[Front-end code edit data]
»»
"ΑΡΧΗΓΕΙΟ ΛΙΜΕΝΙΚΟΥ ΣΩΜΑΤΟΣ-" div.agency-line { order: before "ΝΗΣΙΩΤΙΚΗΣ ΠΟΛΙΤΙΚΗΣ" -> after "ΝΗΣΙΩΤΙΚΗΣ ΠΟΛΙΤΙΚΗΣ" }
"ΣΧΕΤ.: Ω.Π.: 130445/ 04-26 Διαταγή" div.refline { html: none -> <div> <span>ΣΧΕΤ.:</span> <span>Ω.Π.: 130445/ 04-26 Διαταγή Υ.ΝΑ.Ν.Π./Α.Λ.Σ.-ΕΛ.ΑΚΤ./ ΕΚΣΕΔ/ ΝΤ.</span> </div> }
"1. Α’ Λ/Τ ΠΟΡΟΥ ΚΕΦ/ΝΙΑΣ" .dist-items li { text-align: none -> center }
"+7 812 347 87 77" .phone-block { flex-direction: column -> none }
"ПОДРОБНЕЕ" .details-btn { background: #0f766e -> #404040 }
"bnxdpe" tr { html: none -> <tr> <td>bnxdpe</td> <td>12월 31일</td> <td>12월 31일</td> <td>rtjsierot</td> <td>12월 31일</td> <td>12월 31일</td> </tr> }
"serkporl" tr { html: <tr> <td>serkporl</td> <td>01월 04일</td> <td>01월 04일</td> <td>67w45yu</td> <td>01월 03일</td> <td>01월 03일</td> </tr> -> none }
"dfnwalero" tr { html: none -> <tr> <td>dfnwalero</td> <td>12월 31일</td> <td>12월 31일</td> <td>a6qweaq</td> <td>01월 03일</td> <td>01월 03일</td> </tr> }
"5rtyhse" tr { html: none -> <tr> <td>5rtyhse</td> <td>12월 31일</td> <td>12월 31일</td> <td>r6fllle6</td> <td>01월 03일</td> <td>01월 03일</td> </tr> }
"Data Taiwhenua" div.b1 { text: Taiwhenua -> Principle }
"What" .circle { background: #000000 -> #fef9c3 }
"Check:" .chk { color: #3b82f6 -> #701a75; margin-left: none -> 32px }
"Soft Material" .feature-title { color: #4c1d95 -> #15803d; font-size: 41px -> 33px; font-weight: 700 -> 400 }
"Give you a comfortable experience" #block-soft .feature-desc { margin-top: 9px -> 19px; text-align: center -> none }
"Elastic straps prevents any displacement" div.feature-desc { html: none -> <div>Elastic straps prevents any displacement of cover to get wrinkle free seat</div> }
««
• [Task prompt]:
Determine which lines above include the word "desc", and report those lines in full.

• [Final answer]:
"Give you a comfortable experience" #block-soft .feature-desc { margin-top: 9px -> 19px; text-align: center -> none }
"Elastic straps prevents any displacement" div.feature-desc { html: none -> <div>Elastic straps prevents any displacement of cover to get wrinkle free seat</div> }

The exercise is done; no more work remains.